1. Respaldamos la construcción de paz en Colombia y le apostamos a todas las iniciativas que contribuyan a la paz estable y duradera, garante de los derechos humanos de las víctimas.

2. Manifestamos la necesidad del reconocimiento político y jurídico del desplazamiento forzado fuera de Colombia a causa del conflicto armado. Nuestro país necesita conocer la dimensión del exilio y el refugio de cientos de miles de colombianos (as) que abandonaron el territorio nacional para salvaguardar sus vidas.

3. Exigimos el cumplimiento y la implementación los acuerdos de paz y todos los compromisos asumidos con los movimientos sociales, de víctimas, de mujeres, pueblos indígenas, los niños, niñas, adolescentes, jóvenes y adultos mayores, a las personas en situación de discapacidad, a las comunidades campesinas, a las poblaciones afrocolombianas, negras, palenqueras y raizales, a la población LGBTI, a las desplazadas y exiliadas, a los defensores y las defensoras de derechos humanos, sindicalistas, periodistas y otras colectividades afectadas por los conflictos en el país.

4. Solicitamos continuar con las negociaciones entre el Gobierno nacional y el ELN, como un paso fundamental hacia una paz en Colombia.

5. Recalcamos que la implementación de los acuerdos de paz y el funcionamiento de la Comisión de la Verdad, La Justicia Especial Para La Paz, La Unidad De Búsqueda de Personas Dadas por Desaparecidas, La Política de Reparación, las Circunscripciones de Paz para las Víctimas y Las Garantías De No Repetición, son Imprescindibles para avanzar en la construcción de una paz estable y duradera. Es fundamental contar con una institucionalidad idónea y un presupuesto adecuado para ello.

6. Reiteramos que las víctimas deben ser el eje central en la implementación de los acuerdos de paz firmados en la Habana entre el Gobierno nacional y las Farc-Ep. La participación efectiva de las víctimas es esencial para la materialización de los derechos a la verdad, justicia, reparación, retorno digno, seguro y voluntario y las garantías de no repetición.

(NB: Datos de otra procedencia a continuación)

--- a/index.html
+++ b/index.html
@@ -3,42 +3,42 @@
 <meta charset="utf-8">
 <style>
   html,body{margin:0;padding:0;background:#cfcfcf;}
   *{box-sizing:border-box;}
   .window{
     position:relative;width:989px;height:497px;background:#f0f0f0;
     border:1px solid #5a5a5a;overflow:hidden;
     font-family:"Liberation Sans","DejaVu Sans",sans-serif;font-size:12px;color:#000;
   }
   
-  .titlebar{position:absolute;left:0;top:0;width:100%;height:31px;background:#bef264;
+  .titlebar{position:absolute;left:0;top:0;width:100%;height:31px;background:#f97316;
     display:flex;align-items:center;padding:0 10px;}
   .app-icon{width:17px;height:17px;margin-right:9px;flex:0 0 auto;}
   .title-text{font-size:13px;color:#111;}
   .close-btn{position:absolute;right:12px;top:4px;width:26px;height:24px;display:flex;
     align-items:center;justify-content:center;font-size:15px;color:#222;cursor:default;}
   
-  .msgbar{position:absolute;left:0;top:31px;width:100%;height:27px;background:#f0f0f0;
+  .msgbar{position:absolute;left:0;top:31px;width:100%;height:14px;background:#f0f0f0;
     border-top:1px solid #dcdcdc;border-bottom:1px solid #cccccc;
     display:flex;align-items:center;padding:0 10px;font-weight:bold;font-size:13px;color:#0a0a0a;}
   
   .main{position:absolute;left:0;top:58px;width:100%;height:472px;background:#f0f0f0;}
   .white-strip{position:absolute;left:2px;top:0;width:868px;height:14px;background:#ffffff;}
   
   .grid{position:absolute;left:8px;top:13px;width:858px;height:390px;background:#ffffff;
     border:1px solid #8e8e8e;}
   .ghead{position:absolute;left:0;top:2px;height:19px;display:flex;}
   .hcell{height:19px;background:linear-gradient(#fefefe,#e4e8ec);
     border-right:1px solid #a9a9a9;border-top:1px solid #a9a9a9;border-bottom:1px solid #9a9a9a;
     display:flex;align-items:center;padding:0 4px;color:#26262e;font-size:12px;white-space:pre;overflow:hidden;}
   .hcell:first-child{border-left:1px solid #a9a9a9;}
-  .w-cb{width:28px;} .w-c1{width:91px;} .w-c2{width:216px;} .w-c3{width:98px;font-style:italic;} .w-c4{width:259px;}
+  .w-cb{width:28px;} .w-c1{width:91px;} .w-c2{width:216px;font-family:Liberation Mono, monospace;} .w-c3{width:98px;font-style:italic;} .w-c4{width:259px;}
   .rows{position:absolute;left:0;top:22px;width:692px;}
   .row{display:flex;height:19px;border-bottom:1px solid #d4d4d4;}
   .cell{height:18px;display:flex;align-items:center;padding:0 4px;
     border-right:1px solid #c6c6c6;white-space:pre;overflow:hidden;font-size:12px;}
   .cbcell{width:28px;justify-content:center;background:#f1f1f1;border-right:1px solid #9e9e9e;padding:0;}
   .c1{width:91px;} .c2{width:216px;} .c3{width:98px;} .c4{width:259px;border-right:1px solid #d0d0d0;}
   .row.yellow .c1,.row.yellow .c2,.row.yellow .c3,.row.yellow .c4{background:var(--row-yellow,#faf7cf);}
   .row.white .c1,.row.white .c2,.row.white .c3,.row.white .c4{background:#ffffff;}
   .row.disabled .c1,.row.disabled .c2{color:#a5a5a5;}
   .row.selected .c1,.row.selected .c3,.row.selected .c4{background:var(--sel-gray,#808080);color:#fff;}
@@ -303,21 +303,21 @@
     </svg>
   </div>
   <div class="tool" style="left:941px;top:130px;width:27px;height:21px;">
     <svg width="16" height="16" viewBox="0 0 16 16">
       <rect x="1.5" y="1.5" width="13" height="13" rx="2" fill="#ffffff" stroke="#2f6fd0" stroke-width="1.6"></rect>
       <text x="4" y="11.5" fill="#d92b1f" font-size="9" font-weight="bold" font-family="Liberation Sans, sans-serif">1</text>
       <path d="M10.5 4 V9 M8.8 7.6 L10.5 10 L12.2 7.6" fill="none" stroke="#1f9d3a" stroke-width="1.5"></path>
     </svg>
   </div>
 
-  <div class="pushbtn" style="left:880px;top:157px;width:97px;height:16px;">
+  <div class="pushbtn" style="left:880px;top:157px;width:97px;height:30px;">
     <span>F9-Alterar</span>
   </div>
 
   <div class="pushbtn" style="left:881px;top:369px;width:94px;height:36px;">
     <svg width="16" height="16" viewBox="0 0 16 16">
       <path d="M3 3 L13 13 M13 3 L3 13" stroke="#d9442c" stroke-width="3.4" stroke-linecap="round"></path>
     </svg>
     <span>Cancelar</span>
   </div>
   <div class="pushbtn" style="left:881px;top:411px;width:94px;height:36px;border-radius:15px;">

7. Consideramos urgente que el Estado colombiano responda a lo acordado en materia de fortalecimiento a la política de reparación (Punto 5.1.3.7 del Acuerdo Final) y retome las propuestas realizadas en el proceso amplio participativo. Es necesario continuar y mejorar la política de reparación con las víctimas en el exterior, por ejemplo, ampliando el plazo de la ley 1448 y ajustándola con las propuestas recibidas.

8. Es prioritario implementar un plan de atención especial para las víctimas en el exterior en los países fronterizos, y de manera particular con las comunidades étnicas en el exterior y las víctimas que residen en Venezuela y retornan de este país.

9. Es determinante que la comunidad internacional y los países receptores mantengan la protección internacional de colombianos (as) y continúen brindando protección a quienes así lo requieran, dado que en el país se siguen presentando altos niveles de violencia. Rechazamos los asesinatos, la criminalización, persecución y detención a líderes y lideresas sociales. Ser líder no es un delito. ¡Que la paz no nos cueste la vida ni la libertad!

10. Las víctimas en el exterior, exiliadas y refugiadas, con el apoyo de la Mesa Nacional de Víctimas, nos comprometemos a seguir trabajando por la defensa de nuestros derechos a la verdad, la justicia, la reparación, la no repetición, y por la construcción de una Colombia con justicia social, ambiental y en paz.

Suscriben:

Las Víctimas en el exterior, exiladas y refugiadas por conflicto armado colombiano, la Mesa Nacional de Víctimas, los representantes de las víctimas en el exterior, plataformas de organizaciones.